Mon, Dec 20, 2004 - Page 8 News List

Reeping an unexpected harvest from the elections

By Antonio Chiang江春男

The only real loser to emerge from the recent elections seems to be the People First Party (PFP). As for the Chinese National Party (KMT), the outcome gave a boost to its declining morale. Although the Democratic Progressive Party (DPP) seized two more seats, they have been portrayed as the loser. All in all, the unexpected outcome of this election has humbled the DPP and given the KMT a chance to start over.

In more than 10 elections held over the past 20 years, there have been few major swings in power. In others words, losers in a legislative election are likely to make up lost ground by doing well in the mayoral and county commissioner elections that follow. The distribution of votes in this country is remarkably stable and whatever politicians may do to woo voters, they have never achieved a drastic change in this distribution.
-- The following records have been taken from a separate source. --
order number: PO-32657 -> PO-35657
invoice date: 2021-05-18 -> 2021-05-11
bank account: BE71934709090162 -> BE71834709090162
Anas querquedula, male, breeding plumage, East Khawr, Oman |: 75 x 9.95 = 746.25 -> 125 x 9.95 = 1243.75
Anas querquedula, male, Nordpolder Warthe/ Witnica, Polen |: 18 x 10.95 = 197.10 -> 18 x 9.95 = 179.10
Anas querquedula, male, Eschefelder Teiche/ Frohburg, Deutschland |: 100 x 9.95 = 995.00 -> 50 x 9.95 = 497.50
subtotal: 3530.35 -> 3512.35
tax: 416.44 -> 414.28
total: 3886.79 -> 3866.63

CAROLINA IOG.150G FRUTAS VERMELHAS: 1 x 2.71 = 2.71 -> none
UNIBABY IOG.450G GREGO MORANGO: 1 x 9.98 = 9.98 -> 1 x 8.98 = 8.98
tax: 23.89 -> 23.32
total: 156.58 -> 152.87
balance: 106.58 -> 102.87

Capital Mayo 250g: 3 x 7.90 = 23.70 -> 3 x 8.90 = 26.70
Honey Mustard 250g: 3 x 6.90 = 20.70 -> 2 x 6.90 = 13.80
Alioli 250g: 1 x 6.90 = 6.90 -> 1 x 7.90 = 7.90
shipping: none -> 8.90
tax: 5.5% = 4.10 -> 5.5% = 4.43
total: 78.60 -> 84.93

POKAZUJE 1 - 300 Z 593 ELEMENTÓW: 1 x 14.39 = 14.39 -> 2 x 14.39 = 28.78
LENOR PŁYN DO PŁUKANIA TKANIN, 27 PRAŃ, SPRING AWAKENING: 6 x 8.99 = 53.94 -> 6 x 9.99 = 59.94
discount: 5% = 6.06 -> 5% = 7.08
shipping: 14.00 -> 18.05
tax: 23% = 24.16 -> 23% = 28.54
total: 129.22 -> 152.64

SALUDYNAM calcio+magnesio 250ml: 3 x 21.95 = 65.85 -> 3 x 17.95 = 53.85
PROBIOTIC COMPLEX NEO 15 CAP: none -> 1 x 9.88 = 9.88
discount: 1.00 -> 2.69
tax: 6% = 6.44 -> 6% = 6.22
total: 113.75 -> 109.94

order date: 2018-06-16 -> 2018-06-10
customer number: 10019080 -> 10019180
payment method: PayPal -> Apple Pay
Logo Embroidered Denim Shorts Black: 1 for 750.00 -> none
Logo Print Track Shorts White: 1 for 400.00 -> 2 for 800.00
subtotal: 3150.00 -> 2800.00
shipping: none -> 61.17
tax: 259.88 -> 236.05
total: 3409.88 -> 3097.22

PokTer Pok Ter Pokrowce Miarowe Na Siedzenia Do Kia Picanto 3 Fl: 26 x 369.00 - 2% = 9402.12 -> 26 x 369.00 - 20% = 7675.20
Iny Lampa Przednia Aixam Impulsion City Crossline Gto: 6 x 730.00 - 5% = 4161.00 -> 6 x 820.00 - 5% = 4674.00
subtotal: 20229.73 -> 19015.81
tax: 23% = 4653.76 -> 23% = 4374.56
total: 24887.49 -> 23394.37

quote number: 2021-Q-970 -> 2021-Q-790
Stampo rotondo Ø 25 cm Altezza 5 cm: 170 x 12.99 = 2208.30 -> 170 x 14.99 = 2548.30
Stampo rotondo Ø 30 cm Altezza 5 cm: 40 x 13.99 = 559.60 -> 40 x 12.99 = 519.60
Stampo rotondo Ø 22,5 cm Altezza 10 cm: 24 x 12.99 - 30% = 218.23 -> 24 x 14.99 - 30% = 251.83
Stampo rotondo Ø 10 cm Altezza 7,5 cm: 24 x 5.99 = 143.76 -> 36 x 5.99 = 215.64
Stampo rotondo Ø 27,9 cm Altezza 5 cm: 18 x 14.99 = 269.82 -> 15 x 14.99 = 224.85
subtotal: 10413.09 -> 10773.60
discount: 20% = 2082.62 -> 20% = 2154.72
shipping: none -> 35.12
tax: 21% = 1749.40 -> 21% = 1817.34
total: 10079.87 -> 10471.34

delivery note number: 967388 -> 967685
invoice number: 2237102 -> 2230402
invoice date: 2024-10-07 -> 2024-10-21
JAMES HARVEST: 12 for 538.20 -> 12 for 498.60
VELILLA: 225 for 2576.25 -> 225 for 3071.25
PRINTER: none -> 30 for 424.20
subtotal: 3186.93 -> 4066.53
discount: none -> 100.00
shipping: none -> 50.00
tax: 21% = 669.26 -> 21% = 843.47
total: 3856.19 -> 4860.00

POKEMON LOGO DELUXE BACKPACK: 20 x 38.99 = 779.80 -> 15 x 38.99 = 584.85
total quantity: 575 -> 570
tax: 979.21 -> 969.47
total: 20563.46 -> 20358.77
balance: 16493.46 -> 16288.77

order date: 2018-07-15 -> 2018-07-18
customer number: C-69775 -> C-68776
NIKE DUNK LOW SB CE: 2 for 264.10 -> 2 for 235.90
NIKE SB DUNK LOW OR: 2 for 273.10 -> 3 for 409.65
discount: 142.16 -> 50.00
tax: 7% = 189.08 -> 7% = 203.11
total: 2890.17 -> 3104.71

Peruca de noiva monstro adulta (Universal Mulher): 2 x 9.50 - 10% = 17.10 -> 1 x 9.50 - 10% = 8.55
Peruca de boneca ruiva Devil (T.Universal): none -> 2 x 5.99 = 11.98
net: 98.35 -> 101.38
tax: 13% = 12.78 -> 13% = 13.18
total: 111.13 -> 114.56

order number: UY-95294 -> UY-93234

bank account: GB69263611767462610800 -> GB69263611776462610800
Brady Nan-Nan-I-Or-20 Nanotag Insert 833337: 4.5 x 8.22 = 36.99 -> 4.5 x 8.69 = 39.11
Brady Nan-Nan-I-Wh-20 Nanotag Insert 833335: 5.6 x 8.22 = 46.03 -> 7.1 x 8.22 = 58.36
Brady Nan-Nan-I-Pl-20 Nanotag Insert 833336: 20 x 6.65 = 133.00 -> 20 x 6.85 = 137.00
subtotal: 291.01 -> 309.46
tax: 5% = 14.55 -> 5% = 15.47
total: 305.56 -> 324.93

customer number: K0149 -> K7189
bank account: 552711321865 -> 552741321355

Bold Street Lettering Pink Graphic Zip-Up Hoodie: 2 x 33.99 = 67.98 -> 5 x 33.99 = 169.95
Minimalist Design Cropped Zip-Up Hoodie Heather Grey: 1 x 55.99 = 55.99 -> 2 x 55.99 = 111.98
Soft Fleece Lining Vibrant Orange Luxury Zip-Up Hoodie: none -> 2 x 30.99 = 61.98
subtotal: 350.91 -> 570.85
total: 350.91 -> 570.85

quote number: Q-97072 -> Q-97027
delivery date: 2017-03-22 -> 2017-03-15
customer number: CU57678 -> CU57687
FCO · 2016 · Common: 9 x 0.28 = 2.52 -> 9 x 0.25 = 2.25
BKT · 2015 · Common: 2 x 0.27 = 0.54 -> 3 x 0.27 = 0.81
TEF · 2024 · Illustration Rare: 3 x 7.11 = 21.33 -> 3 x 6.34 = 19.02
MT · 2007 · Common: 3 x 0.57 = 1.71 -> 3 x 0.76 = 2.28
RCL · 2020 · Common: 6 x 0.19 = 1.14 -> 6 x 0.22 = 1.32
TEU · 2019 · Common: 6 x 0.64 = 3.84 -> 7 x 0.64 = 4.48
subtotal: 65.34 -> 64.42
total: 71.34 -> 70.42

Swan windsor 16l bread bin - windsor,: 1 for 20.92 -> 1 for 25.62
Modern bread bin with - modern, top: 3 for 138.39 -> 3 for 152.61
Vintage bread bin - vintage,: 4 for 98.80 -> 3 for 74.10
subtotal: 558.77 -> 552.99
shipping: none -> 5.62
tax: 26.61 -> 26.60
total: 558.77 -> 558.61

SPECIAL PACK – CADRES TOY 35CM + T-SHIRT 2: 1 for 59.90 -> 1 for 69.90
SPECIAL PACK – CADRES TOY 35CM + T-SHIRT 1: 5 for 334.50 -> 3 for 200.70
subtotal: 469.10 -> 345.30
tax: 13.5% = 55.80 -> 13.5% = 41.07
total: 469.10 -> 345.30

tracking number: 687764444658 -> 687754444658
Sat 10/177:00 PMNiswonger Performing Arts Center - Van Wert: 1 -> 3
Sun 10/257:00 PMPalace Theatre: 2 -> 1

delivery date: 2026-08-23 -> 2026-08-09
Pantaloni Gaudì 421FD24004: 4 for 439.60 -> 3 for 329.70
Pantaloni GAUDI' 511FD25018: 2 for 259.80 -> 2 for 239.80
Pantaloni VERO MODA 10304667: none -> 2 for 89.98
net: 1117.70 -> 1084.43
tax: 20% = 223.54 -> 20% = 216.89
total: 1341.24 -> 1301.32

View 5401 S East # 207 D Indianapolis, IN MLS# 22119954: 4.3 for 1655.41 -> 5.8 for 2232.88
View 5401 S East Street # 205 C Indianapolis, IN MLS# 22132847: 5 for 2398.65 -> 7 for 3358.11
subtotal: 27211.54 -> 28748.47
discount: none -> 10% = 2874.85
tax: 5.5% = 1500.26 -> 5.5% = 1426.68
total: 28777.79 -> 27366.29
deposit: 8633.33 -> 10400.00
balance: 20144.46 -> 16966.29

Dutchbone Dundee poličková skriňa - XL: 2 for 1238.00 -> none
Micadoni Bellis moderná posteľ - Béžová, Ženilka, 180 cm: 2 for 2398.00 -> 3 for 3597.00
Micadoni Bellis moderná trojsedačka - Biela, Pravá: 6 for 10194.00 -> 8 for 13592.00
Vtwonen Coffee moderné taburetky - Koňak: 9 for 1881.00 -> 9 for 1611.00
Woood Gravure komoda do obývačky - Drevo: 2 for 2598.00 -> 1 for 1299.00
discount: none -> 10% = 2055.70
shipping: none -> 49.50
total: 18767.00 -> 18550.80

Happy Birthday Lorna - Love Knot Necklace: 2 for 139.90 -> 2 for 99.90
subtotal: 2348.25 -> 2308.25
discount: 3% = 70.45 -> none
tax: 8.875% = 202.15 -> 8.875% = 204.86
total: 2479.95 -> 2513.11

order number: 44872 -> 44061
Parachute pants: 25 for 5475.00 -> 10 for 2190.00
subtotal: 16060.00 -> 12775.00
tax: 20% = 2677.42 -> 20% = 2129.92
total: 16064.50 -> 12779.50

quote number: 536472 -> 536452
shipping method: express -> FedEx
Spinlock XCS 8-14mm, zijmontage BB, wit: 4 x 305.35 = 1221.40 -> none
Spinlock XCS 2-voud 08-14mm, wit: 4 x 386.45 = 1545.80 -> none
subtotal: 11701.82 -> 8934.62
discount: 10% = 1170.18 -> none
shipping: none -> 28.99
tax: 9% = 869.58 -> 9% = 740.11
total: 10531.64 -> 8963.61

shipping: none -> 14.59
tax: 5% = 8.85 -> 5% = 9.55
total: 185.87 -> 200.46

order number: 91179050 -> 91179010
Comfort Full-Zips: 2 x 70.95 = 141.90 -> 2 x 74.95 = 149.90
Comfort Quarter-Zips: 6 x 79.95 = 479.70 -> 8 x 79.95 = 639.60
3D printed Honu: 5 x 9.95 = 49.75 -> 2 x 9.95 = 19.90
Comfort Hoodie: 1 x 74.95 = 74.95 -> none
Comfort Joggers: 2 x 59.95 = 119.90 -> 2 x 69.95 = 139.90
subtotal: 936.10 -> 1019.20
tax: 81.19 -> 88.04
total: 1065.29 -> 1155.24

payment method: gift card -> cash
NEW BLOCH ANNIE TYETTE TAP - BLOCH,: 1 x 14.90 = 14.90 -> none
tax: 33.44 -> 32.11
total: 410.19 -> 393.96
Long-term supporters of the DPP are likely to be relieved by the outcome, seeing the result as positive. First, without a majority, President Chen Shui-bian (陳水扁) no longer has to worry about fulfilling the promises he made during the campaign. Reckless attempts to carry out these promises could lead to disaster. Nor will he feel forced to resign within two years, as he promised to do if he did not perform well in his second term, which could have triggered a succession struggle.

Second, from now on Chen no longer has to keep pace with the Taiwan Solidarity Union (TSU). He should take a moderate approach and let Lee take care of the "deep green" supporters.

Third, former president Lee Teng-hui (李登輝) has seen much of what he fought for achieved. He has led his people into the land of Canaan and he can now take a rest.

Fourth, the KMT can start over. Its has correctly differentiated itself from the PFP, and with its increase in popularity, there is hope for internal reform.

Fifth, the outcome of the election gave KMT Chairman Lien Chan (連戰) a chance to step down graciously from his chairmanship. If PFP Chairman James Soong decides to follow suit, the political scene will definitely become much brighter.

Sixth, Beijing can stop being anxious. As the opposition parties counterbalance each other in the legislature, Chen's government cannot make any rash moves.

Seventh, the US can stop inspecting what Chen does or says on a daily basis, as this constant finger pointing hurts the dignity of the Taiwanese people.

When Chen smells victory, he often loses his cool. On this occasion, his campaign rhetoric was so strident that although the campaign focused on peace and security, he still managed to frighten many moderates. Faced with failure, Chen coolly examined his actions. The outcome of this election was basically a no-confidence vote, which not only questioned his campaign tactics and the promises he made, but his style of leadership. The decisions he made will face criticism within the party.

The DPP has always stressed democracy within the party, but after a few years in government, the practice of "what I say counts" has gradually emerged. The arrogance of the DPP has appeared in various forms, and the party's failure in the election will have been a good thing if it forces party members to examine their conduct.

The overall development of this society is advantageous to the DPP, but being on the right side of history doesn't mean that you will rule, or that you can maintain power. The conceited will be punished and those who battle against adversity will be consoled. It is the same in politics as it is in life.